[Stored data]
****

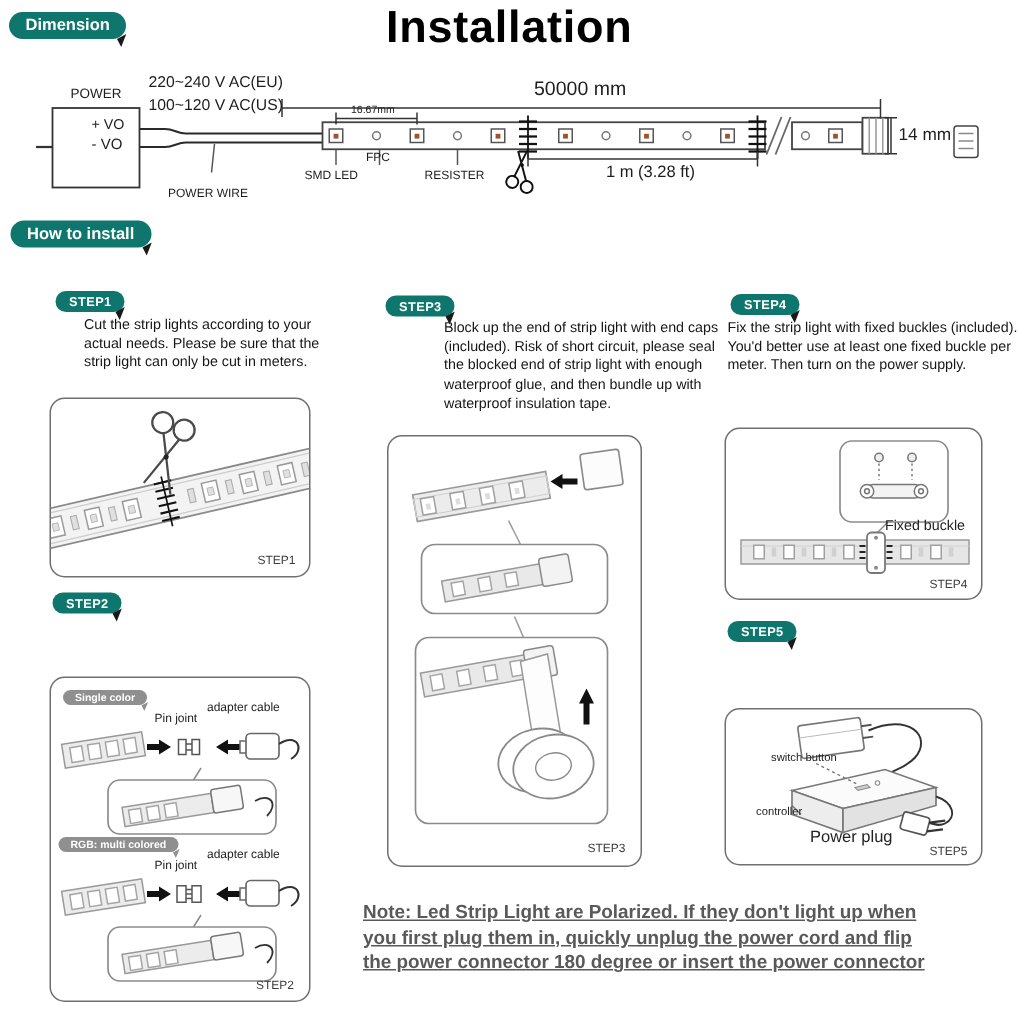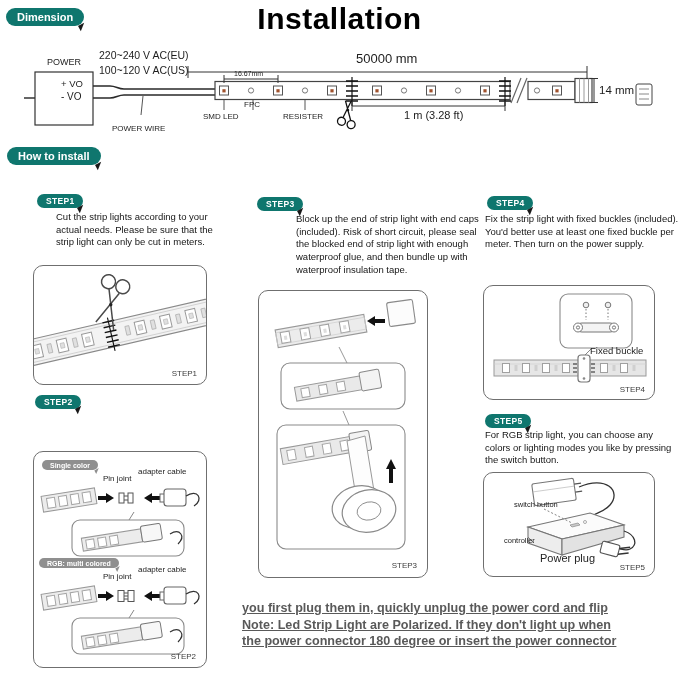--- a/index.html
+++ b/index.html
@@ -378,7 +378,6 @@
   </div>
 
   <span class="badge step" style="left:485px; top:414px;">STEP5</span>
-  <div class="steptext" style="left:485px; top:429px; width:192px;">For RGB strip light, you can choose any colors or lighting modes you like by pressing the switch button.</div>
   <div class="figure" style="left:483px; top:472px; width:172px; height:105px;">
     <svg width="172" height="105">
       <g transform="translate(70,19) rotate(-8)">

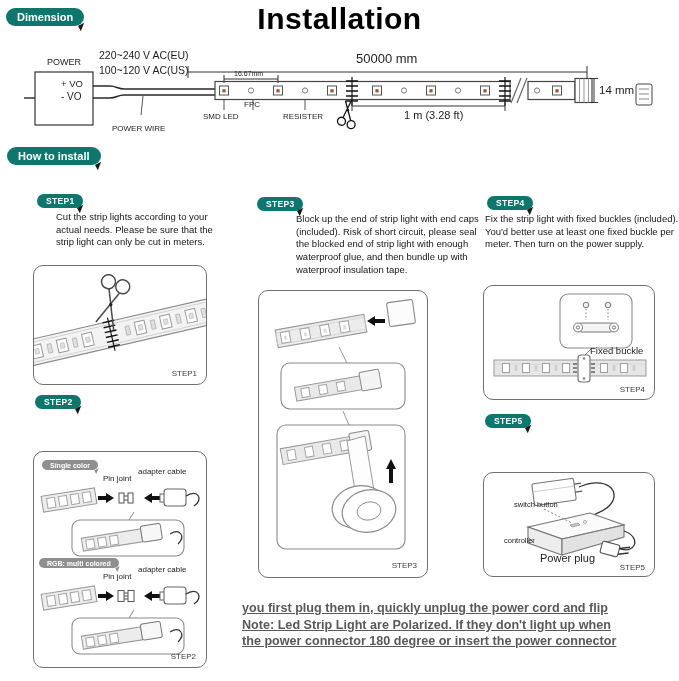--- a/index.html
+++ b/index.html
@@ -408,8 +408,8 @@
   </div>
 
   <div class="note">
+    <div>Note: Led Strip Light are Polarized. If they don't light up when</div>
     <div>you first plug them in, quickly unplug the power cord and flip</div>
-    <div>Note: Led Strip Light are Polarized. If they don't light up when</div>
     <div>the power connector 180 degree or insert the power connector</div>
   </div>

****

What you are asked to do:
In the copy, include every record exactly and no pictures at all.

Completed exercise:
--- a/index.html
+++ b/index.html
@@ -378,7 +378,6 @@
   </div>
 
   <span class="badge step" style="left:485px; top:414px;">STEP5</span>
-  <div class="steptext" style="left:485px; top:429px; width:192px;">For RGB strip light, you can choose any colors or lighting modes you like by pressing the switch button.</div>
   <div class="figure" style="left:483px; top:472px; width:172px; height:105px;">
     <svg width="172" height="105">
       <g transform="translate(70,19) rotate(-8)">

--- a/index.html
+++ b/index.html
@@ -408,8 +408,8 @@
   </div>
 
   <div class="note">
+    <div>Note: Led Strip Light are Polarized. If they don't light up when</div>
     <div>you first plug them in, quickly unplug the power cord and flip</div>
-    <div>Note: Led Strip Light are Polarized. If they don't light up when</div>
     <div>the power connector 180 degree or insert the power connector</div>
   </div>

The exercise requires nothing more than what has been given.